Однако вернемся к «Путешествию из Петербурга в Москву». Нам эта книга интересна прежде всего тем, что именно в ней Радищев подвел итоги своим многолетним размышлениям о праве человека на самоубийство и даже о благе самоубийства в определенных ситуациях. Речь идет о главе «Крестьцы», о знаменитом наставлении отца, провожающего двух сыновей в дальний путь. Умудренный жизнью муж говорит: «Если ненавистное счастие истощит над тобою все стрелы свои, если добродетели твоей убежища на земли не останется, если, доведенну до крайности, не будет тебе покрова от угнетения, — тогда воспомни, что ты человек, воспомяни величество твое, восхити — венец блаженства, его же отъяти у тебя тщатся. Умри.

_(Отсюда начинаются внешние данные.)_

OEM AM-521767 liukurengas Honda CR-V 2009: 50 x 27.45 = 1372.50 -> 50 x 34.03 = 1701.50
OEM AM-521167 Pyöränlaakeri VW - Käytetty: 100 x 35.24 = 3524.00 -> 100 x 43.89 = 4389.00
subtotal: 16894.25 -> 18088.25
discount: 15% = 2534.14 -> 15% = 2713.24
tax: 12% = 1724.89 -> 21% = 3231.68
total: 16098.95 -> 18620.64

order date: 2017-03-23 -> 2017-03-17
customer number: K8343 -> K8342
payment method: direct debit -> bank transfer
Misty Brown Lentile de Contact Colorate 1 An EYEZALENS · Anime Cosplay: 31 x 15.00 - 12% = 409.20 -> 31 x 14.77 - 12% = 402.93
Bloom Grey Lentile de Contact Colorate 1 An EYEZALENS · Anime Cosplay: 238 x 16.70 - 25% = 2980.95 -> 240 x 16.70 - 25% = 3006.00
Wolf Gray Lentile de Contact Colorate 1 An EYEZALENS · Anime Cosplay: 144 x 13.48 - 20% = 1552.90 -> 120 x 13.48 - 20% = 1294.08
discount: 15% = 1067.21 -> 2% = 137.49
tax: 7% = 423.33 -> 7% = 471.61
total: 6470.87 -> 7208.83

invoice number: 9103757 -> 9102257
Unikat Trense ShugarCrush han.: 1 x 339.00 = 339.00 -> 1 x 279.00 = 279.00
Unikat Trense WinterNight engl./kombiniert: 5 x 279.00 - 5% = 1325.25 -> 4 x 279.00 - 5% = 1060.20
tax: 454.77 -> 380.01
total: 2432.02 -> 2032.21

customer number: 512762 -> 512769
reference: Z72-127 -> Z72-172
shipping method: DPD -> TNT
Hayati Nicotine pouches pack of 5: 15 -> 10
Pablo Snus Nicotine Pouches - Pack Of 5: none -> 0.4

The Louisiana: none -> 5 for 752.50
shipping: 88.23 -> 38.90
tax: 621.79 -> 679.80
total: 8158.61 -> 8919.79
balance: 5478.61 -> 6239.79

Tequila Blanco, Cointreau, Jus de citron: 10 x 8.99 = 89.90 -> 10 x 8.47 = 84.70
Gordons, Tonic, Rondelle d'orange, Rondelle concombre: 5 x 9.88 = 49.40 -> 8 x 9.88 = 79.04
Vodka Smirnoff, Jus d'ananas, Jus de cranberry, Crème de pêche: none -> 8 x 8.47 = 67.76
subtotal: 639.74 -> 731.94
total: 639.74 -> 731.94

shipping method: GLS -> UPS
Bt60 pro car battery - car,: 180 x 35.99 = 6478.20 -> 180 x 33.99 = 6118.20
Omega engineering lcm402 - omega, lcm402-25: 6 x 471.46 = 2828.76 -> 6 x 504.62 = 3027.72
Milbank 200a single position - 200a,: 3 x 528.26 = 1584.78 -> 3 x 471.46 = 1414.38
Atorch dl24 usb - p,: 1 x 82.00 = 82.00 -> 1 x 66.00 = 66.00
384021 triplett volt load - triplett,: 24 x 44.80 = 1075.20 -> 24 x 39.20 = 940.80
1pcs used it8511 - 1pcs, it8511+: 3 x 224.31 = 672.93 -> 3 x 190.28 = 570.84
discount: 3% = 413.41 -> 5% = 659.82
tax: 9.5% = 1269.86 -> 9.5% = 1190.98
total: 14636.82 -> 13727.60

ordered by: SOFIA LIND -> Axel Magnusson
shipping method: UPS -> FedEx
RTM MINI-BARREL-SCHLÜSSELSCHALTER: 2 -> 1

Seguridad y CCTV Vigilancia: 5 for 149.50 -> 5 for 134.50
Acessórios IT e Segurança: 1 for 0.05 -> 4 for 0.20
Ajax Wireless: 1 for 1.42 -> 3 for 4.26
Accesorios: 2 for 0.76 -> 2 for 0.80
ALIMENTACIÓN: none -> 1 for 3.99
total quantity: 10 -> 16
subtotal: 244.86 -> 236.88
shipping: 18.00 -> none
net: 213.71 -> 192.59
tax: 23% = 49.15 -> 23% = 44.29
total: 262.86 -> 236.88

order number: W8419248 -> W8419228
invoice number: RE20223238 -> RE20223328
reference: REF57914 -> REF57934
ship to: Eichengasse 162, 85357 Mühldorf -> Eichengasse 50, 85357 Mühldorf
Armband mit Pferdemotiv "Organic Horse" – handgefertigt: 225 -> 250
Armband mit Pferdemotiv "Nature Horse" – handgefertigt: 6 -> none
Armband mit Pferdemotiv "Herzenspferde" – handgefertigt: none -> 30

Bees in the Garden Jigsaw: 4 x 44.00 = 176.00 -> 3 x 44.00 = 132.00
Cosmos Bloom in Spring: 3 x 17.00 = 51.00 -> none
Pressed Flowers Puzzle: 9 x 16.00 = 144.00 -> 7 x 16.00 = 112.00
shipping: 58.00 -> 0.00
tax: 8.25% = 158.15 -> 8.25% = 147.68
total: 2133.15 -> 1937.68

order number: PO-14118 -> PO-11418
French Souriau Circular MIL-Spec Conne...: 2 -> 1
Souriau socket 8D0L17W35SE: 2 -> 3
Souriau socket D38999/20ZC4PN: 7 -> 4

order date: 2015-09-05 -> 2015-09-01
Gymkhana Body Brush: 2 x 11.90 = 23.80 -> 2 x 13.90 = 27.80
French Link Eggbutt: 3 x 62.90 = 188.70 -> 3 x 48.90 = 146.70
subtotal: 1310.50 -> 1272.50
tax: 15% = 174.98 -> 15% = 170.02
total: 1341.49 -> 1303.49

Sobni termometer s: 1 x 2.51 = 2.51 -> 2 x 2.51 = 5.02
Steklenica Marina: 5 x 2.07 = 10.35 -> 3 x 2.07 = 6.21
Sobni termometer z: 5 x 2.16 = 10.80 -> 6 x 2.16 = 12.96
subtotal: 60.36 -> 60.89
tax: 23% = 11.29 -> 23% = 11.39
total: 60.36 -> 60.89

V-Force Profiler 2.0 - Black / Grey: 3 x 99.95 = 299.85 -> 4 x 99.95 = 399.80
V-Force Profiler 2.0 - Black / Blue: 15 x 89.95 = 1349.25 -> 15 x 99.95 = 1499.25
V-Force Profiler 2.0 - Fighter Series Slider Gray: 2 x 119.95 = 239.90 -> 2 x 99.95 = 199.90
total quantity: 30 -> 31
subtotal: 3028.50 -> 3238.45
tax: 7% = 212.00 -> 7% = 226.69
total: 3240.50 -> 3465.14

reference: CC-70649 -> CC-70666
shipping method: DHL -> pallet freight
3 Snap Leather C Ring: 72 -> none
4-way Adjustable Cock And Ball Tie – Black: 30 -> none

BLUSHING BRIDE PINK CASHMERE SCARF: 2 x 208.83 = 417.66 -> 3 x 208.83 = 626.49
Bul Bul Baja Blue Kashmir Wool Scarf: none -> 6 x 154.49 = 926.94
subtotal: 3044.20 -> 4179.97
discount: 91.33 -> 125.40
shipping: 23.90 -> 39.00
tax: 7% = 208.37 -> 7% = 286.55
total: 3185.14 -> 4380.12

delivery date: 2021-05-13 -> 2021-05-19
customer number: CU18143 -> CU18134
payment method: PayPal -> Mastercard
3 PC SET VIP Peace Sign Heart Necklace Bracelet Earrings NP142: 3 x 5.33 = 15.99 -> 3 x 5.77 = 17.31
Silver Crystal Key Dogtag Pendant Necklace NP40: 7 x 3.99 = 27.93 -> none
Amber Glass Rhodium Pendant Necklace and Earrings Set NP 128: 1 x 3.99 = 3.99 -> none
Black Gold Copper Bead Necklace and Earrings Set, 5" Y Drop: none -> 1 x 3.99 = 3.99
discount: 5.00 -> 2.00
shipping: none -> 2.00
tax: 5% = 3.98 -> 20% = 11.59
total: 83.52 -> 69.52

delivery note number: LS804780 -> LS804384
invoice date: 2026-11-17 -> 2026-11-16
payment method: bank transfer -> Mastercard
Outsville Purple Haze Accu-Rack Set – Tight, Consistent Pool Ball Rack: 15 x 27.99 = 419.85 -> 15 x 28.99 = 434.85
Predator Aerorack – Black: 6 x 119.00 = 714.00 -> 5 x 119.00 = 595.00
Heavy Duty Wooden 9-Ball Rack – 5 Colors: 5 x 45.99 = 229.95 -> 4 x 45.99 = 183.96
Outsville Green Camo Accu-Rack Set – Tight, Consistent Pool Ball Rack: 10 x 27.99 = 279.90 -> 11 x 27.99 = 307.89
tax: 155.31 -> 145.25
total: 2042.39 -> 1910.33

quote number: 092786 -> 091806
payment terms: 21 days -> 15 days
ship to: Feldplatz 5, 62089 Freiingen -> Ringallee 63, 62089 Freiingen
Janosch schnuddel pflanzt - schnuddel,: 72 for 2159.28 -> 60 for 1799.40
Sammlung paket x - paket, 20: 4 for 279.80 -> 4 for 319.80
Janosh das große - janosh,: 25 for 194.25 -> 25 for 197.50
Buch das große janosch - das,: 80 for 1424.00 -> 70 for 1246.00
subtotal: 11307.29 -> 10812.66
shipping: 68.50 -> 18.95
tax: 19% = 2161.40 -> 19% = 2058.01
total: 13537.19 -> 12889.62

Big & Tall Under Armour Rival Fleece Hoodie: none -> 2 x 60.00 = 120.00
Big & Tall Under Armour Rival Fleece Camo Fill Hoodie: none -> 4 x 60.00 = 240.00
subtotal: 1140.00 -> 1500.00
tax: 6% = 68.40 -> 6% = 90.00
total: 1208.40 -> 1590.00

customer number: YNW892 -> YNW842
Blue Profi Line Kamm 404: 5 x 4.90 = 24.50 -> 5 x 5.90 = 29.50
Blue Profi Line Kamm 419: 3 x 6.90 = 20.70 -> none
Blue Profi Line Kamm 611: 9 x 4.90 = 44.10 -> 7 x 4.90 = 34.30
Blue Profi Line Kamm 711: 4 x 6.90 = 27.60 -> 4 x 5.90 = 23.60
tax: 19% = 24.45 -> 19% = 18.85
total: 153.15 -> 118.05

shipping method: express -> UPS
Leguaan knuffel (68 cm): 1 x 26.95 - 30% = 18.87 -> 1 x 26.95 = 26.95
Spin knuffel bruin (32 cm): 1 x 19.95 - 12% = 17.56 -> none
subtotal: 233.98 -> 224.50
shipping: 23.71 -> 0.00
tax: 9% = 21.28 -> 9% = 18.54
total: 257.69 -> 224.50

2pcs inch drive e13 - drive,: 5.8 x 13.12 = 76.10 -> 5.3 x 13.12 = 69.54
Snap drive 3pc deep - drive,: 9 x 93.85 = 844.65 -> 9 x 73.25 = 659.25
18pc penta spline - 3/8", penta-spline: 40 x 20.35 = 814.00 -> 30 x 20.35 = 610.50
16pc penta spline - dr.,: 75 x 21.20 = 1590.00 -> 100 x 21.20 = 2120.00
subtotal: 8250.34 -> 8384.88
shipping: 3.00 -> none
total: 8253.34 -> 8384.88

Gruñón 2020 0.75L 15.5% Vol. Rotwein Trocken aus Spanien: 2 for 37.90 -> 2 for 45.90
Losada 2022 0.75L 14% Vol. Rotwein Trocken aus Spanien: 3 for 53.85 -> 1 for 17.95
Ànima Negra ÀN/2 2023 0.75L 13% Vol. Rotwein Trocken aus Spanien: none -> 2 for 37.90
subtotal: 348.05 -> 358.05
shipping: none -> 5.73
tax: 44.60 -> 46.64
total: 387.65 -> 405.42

В наследие вам оставляю слово умирающего Катона[29], Но если во добродетели умрети возможешь, умей умреть и в пороке и будь, так сказать, добродетелен в самом зле. Если, забыв мои наставления, поспешать будешь на злые дела, обыкшая душа добродетели востревожится; явлюся тебе в мечте. Воспряни от ложа твоего, преследуй душевно моему видению. Если тогда источится слеза из очей твоих, то усни паки; пробудишься на исправление. Но если среди злых твоих начинаний, воспоминая обо мне, душа твоя не зыбнется и око пребудет сухо… Се сталь, се отрава. Избавь меня скорби; избавь землю поносныя тяжести. Будь мой еще сын. Умри на добродетель».

О чем здесь еще говорить? Радищев дословно описал свою гибель через двенадцать лет после публикации «Путешествия…». Вопрос в ином: Александром Николаевичем было рассказано его предчувствие или самоубийство было им совершено по книжному рассказу? Это никому не ведомо, и вряд ли когда кто-либо узнает правду. Каждый вправе выбрать свою версию.

В уже известной нам книге И. Паперно рассматривает процитированный фрагмент в иной, но не менее важной плоскости: «Александр Радищев… занял другую позицию в вопросе о бессмертии души. Самоубийство было для Радищева актом полного освобождения — от власти земных тиранов и от всеобъемлющего страха смерти. Пример такого самоубийства он нашел в «Катоне» Аддисона…образцовый отец в главе «Крестьцы», наставляя своих детей в правилах добродетельной жизни, дает им завет умереть, если «доведенну до крайности, не будет тебе покрова от угнетения», рассуждая в терминах, соединяющих фразеологию античной гражданственности с христианской терминологией».